From: kramsay@aol.commangled (Keith Ramsay)
Subject: Re: question on squarefree numbers
Date: 28 Dec 1999 06:01:21 GMT
Newsgroups: sci.math.research
Keywords: arithmetic progressions of squarefree integers
In article <848878$909$1@news.si.fct.unl.pt>, "manuel"
writes:
| Can we find arbitrarily long arithmetic progressions( or even an
|arithmetic progression) formed of different integers such that all elements
|are squarefree integers?
The squarefree numbers have a density of 6/pi^2 by a theorem of
Gegenbauer. (If f(n) is the number of squarefree numbers in 1,...,n,
then the limit as n goes to infinity of f(n)/n is 6/pi^2.) Any set of
natural numbers having a positive density has arbitrarily long
arithmetic sequences in it by a theorem of Szemeredi.
On the other hand, for any integers A, B>0, there exists a prime p
not dividing A and not dividing B. The congruence A+Bt=0 (mod p^2)

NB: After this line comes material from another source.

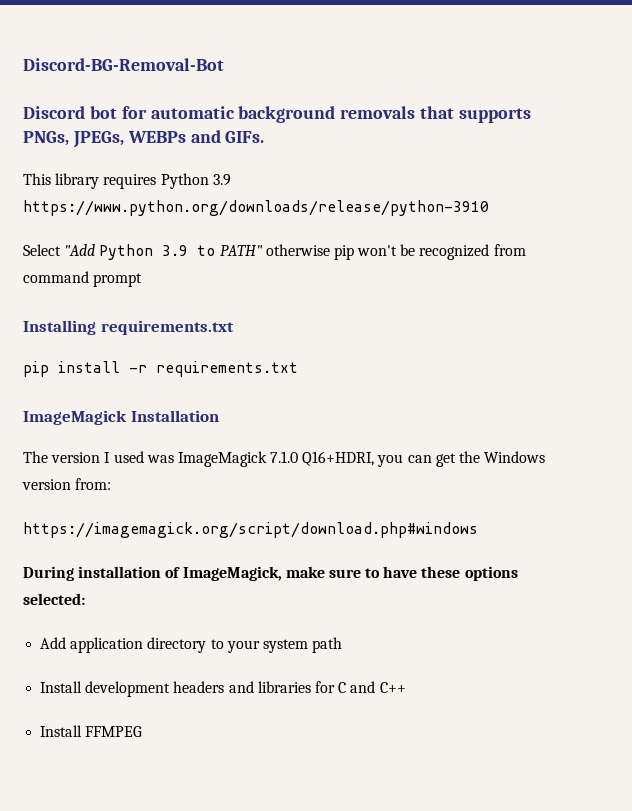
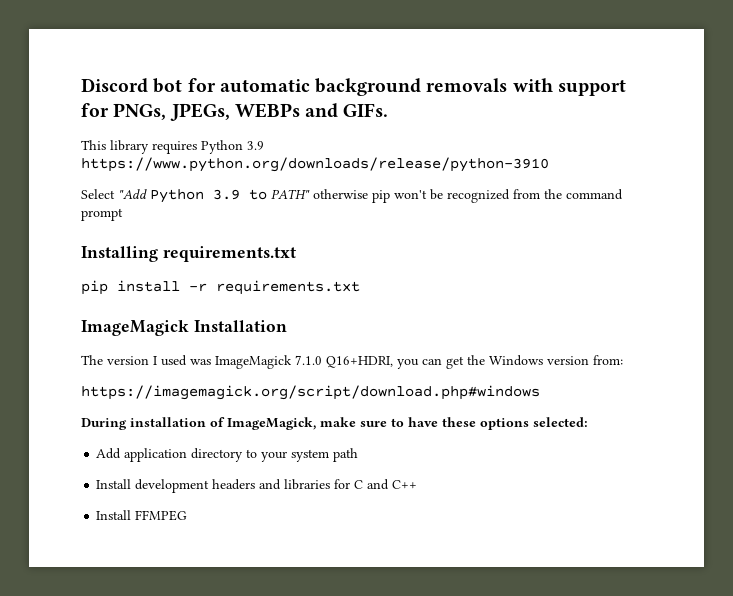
[23,58,224,71] Discord-BG-Removal-Bot // -> (81, 85) none
[420,106,532,123] that supports -> [512,78,626,96] [81,103,109,117] with support for
(526, 250) none -> [544,189,562,199] the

is soluble, hence the sequence A, A+B, A+2B,... does not consist
entirely of squarefree numbers.
Keith Ramsay
==============================================================================
From: Fred Galvin
Subject: Re: question on squarefree numbers
Date: Mon, 27 Dec 1999 15:21:59 -0600
Newsgroups: sci.math.research
On Mon, 27 Dec 1999, manuel wrote:
> Can we find arbitrarily long arithmetic progressions( or even
> an arithmetic progression) formed of different integers such that
> all elements are squarefree integers?
Arbitrarily long (finite) arithmetic progressions, yes, because the
set of squarefree numbers has positive density.
No infinite arithmetic progressions of squarefree numbers. Consider
the arithmetic progression a, a+d, a+2d, ..., where a and d are
positive integers. Let p be a prime that is not a divisor of d; find
positive integers x and y such that (p^2)x-dy = 1; let n = ay; then
a+nd = (p^2)ax is not squarefree.